November 5, 2007
The Motel
Reviewer: Craig Phillips
Rating (out of 5): ***
Michael Kang's lovely independent film The Motel is set in, yes, a motel run by a Chinese American family, but it's not a family film per se - it doesn't at all shy away from the seedy aspects of this place, with its hourly rates (and weekly rates - both with their own depressing qualities) nor from its protagonist's budding sexual curiosity.
The motel manager is a gruff woman who carries a baseball bat to bust her own place's doors down when a customer is late with hourly payment and slaps her son for the smallest transgression. She has two kids who help her out and the eldest, 13 year old son Ernest (Jeffrey Chyau, who would be right at home in an episode of Freaks and Geeks), is a pudgy bespectacled introvert - some might say, nerd - who longs for Christine, the girl who works as a waitress across the street, but is stuck scrubbing toilets for his hard-to-please mother.
The girl Christine (a very appealing Samantha Futerman) is perhaps the most assured character in the batch. Christine's also Ernest's only real supporter, having pushed him into entering a writing contest; he wins honorary mention, which his mother disparages. Ernest finds a new role model in Sam (Sung Kang), the cool stud who comes into the motel with a doll or moll or, well, a blonde we never get a clear look at. His increasing, and futile, attempts to "woo" her based on advice from Sam form the basic spine of the story.

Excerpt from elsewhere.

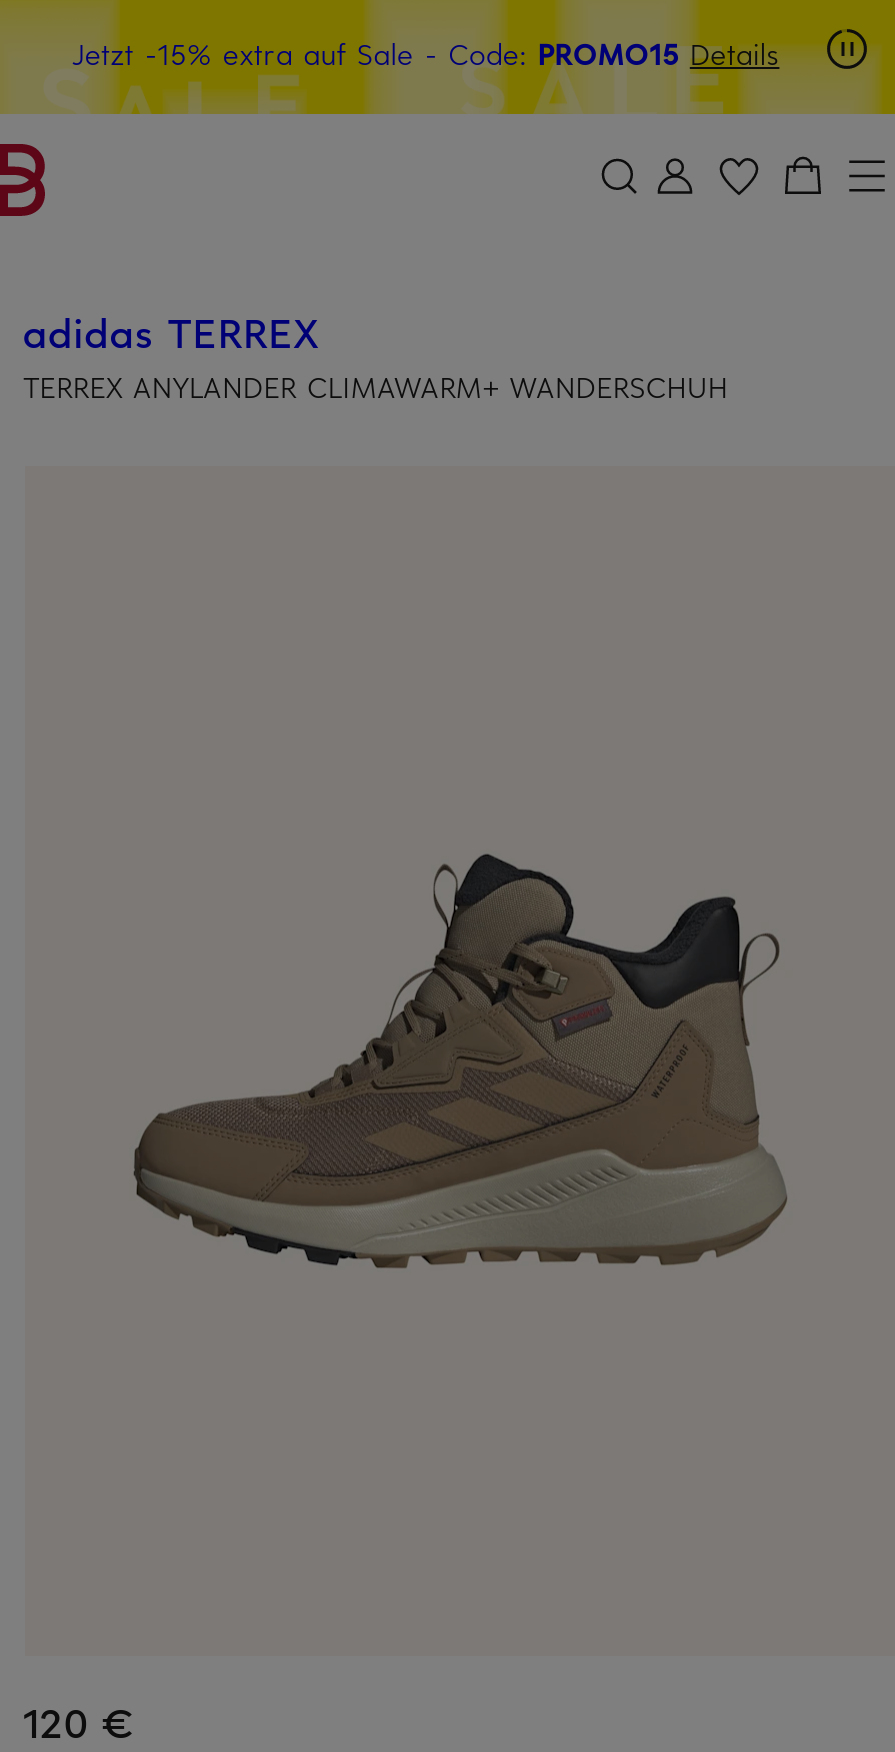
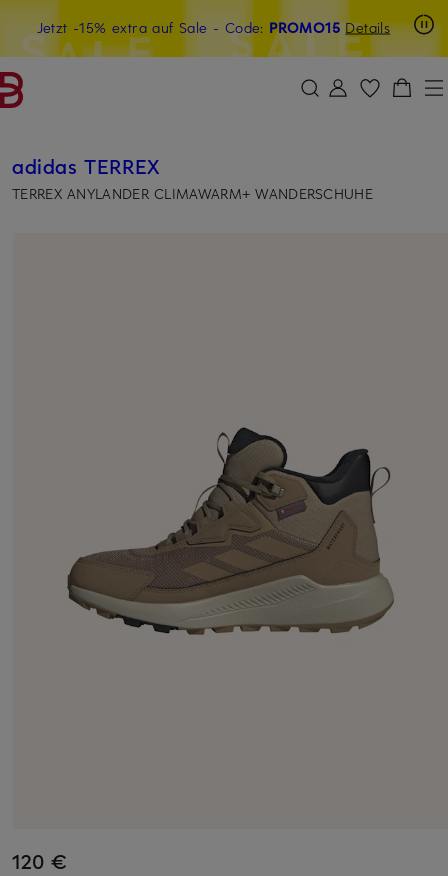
[23,368,728,406] TERREX ANYLANDER CLIMAWARM+ WANDERSCHUH -> [12,184,373,203] TERREX ANYLANDER CLIMAWARM+ WANDERSCHUHE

The family scenes are not all that different from what we've seen before and the mother character is almost so unlikable she's hard to bear, verging on the one-dimensional. Oddly the grandfather doesn't appear until 1/3 into the film, even though he seems important to the family dynamic. But the sincerity and lack of pretension in The Motel and its gentleness set it a notch above the usual indie coming of age story. There are scenes full of deadpan humor, silent comedy even - such as the scene where a local white-trashy bully and his picked-on sister follow ernest as he does he tasks - nothing happens, other than a train of menace as they follow him through the motel.
At first, Sung Kang's Sam (like the director, Korean American) is a little hard to figure - he's a womanizer, he's cool, then he's a mentor to Ernest, then he's lonely - but it slowly reveals more about what - or who - he's pining for, why he's filling his empty days with one day stands. He teaches Ernest scream therapy, how to drive, how to make a woman wild (that last one doesn't work out so well), encourages him to be less repressed ("Don't ever let anyone tell you porn is bad.")
The Motel is based on the novel Waylaid by Ed Lin, and there's really not much in Kang's script in the way of high drama, it's a gentle character comedy full of nicely offhanded moments. It's quite short, too, but perfect length for its scale, all the way up to heartfelt finale, also appropriately quiet.